ABOUT THIS EXERCISE -
Restate all entries word for word, minus pictures.

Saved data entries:
_ _ _ _ _
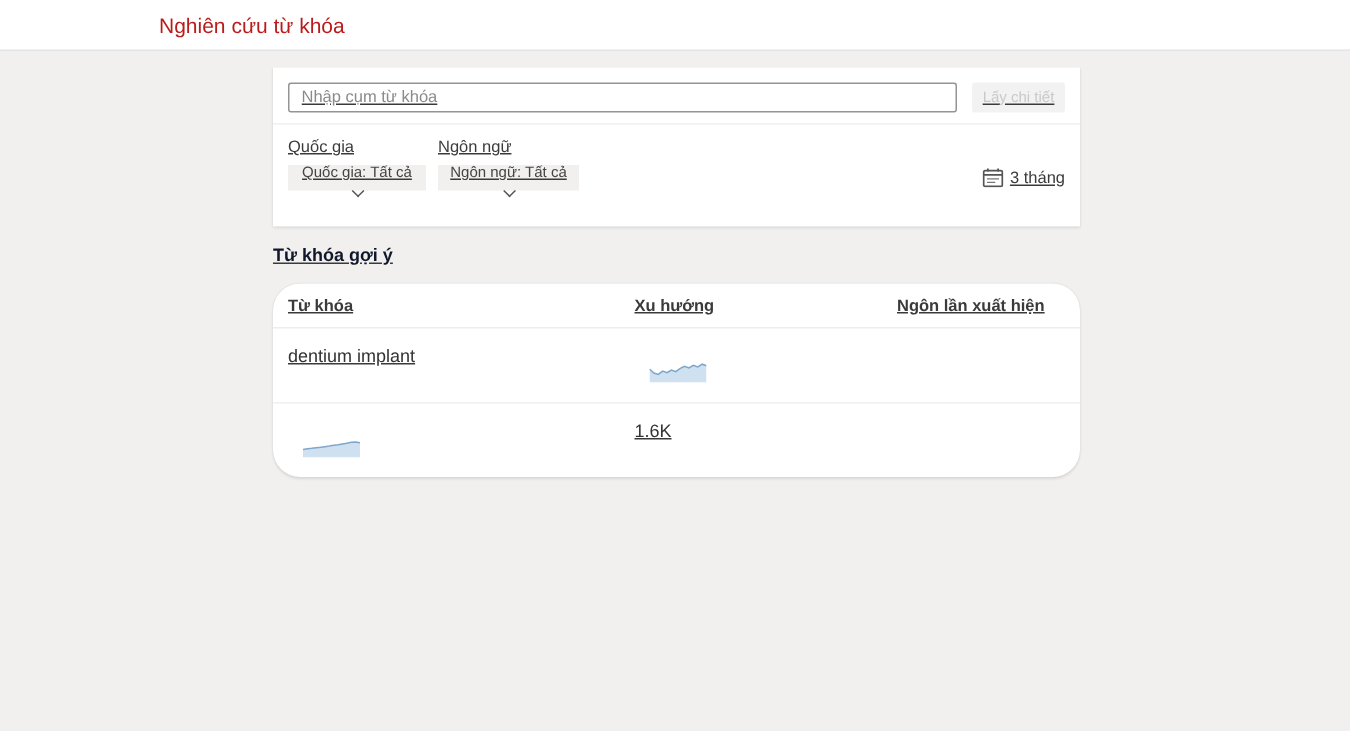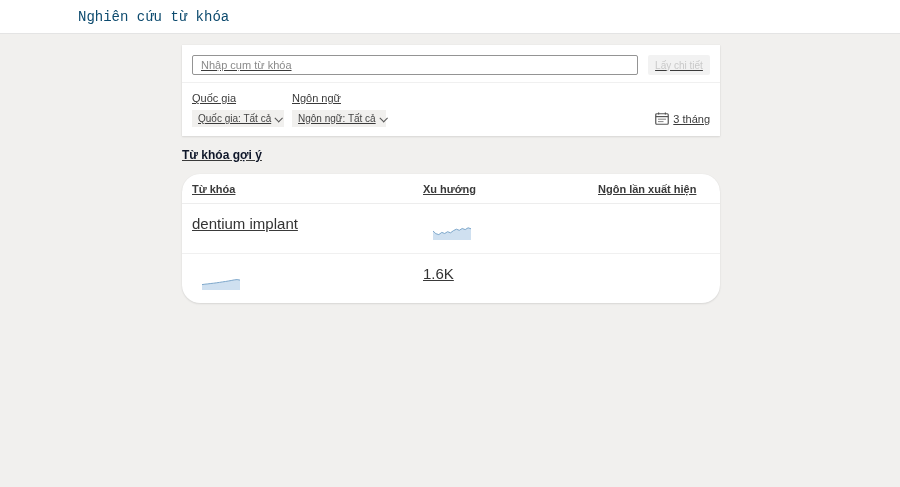--- a/index.html
+++ b/index.html
@@ -14,24 +14,23 @@
     -webkit-font-smoothing: antialiased;
   }
   .topbar {
     height: 33px;
     background: #ffffff;
     border-bottom: 1px solid #e4e4e4;
     display: flex;
     align-items: center;
   }
   .page-title {
-    margin-left: 78px;
+    margin-left: 106px;
     font-size: 14px;
-    color: #0c4a6e;
-    font-family: Liberation Mono, monospace;
+    color: #b91c1c;
   }
   .content {
     padding-left: 182px;
     padding-top: 11px;
     text-decoration: underline;
   }
   .card {
     width: 538px;
     background: #ffffff;
     box-shadow: 0 1px 2px rgba(0,0,0,0.10), 0 0 1px rgba(0,0,0,0.08);
@@ -64,40 +63,41 @@
     background: #f2f2f2;
     color: #c9c9c9;
     font-size: 10px;
     font-family: "Liberation Sans", sans-serif;
     cursor: default;
   }
   .divider { height: 1px; background: #f0f0f0; }
   .filters-row {
     display: flex;
     gap: 8px;
-    padding: 9px 10px 9px 10px;
+    padding: 9px 10px 24px 10px;
   }
   .filter-label {
     font-size: 11px;
     color: #3b3b3b;
     margin-bottom: 6px;
   }
   .dropdown {
     height: 17px;
     background: #f1f0ee;
     display: flex;
     align-items: center;
     justify-content: space-between;
     gap: 4px;
     padding: 0 6px;
     box-sizing: border-box;
     font-size: 10px;
     color: #444;
     cursor: pointer;
     white-space: nowrap;
+    flex-direction: column;
   }
   .filter-group:nth-child(1) .dropdown { width: 92px; }
   .filter-group:nth-child(2) .dropdown { width: 94px; }
   .filter-group:nth-child(3) .dropdown { width: 94px; }
   .chevron {
     width: 5px;
     height: 5px;
     border-right: 1px solid #555;
     border-bottom: 1px solid #555;
     transform: rotate(45deg) translateY(-1px);
@@ -131,21 +131,21 @@
     height: 29px;
     align-items: center;
     font-size: 11px;
     font-weight: 600;
     color: #3a3a3a;
     border-bottom: 1px solid #ededed;
   }
   .trow {
     height: 49px;
     align-items: start;
-    font-size: 15px;
+    font-size: 12px;
     color: #333;
   }
   .trow:not(:last-child) { border-bottom: 1px solid #f0f0f0; }
   .cell.keyword, .cell.impressions { padding-top: 11px; }
   .cell.trend {
     align-self: center;
     margin-left: 10px;
     line-height: 0;
     margin-top: 4px;
   }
_ _ _ _ _
ANSWER SPACE -
--- a/index.html
+++ b/index.html
@@ -14,24 +14,23 @@
     -webkit-font-smoothing: antialiased;
   }
   .topbar {
     height: 33px;
     background: #ffffff;
     border-bottom: 1px solid #e4e4e4;
     display: flex;
     align-items: center;
   }
   .page-title {
-    margin-left: 78px;
+    margin-left: 106px;
     font-size: 14px;
-    color: #0c4a6e;
-    font-family: Liberation Mono, monospace;
+    color: #b91c1c;
   }
   .content {
     padding-left: 182px;
     padding-top: 11px;
     text-decoration: underline;
   }
   .card {
     width: 538px;
     background: #ffffff;
     box-shadow: 0 1px 2px rgba(0,0,0,0.10), 0 0 1px rgba(0,0,0,0.08);
@@ -64,40 +63,41 @@
     background: #f2f2f2;
     color: #c9c9c9;
     font-size: 10px;
     font-family: "Liberation Sans", sans-serif;
     cursor: default;
   }
   .divider { height: 1px; background: #f0f0f0; }
   .filters-row {
     display: flex;
     gap: 8px;
-    padding: 9px 10px 9px 10px;
+    padding: 9px 10px 24px 10px;
   }
   .filter-label {
     font-size: 11px;
     color: #3b3b3b;
     margin-bottom: 6px;
   }
   .dropdown {
     height: 17px;
     background: #f1f0ee;
     display: flex;
     align-items: center;
     justify-content: space-between;
     gap: 4px;
     padding: 0 6px;
     box-sizing: border-box;
     font-size: 10px;
     color: #444;
     cursor: pointer;
     white-space: nowrap;
+    flex-direction: column;
   }
   .filter-group:nth-child(1) .dropdown { width: 92px; }
   .filter-group:nth-child(2) .dropdown { width: 94px; }
   .filter-group:nth-child(3) .dropdown { width: 94px; }
   .chevron {
     width: 5px;
     height: 5px;
     border-right: 1px solid #555;
     border-bottom: 1px solid #555;
     transform: rotate(45deg) translateY(-1px);
@@ -131,21 +131,21 @@
     height: 29px;
     align-items: center;
     font-size: 11px;
     font-weight: 600;
     color: #3a3a3a;
     border-bottom: 1px solid #ededed;
   }
   .trow {
     height: 49px;
     align-items: start;
-    font-size: 15px;
+    font-size: 12px;
     color: #333;
   }
   .trow:not(:last-child) { border-bottom: 1px solid #f0f0f0; }
   .cell.keyword, .cell.impressions { padding-top: 11px; }
   .cell.trend {
     align-self: center;
     margin-left: 10px;
     line-height: 0;
     margin-top: 4px;
   }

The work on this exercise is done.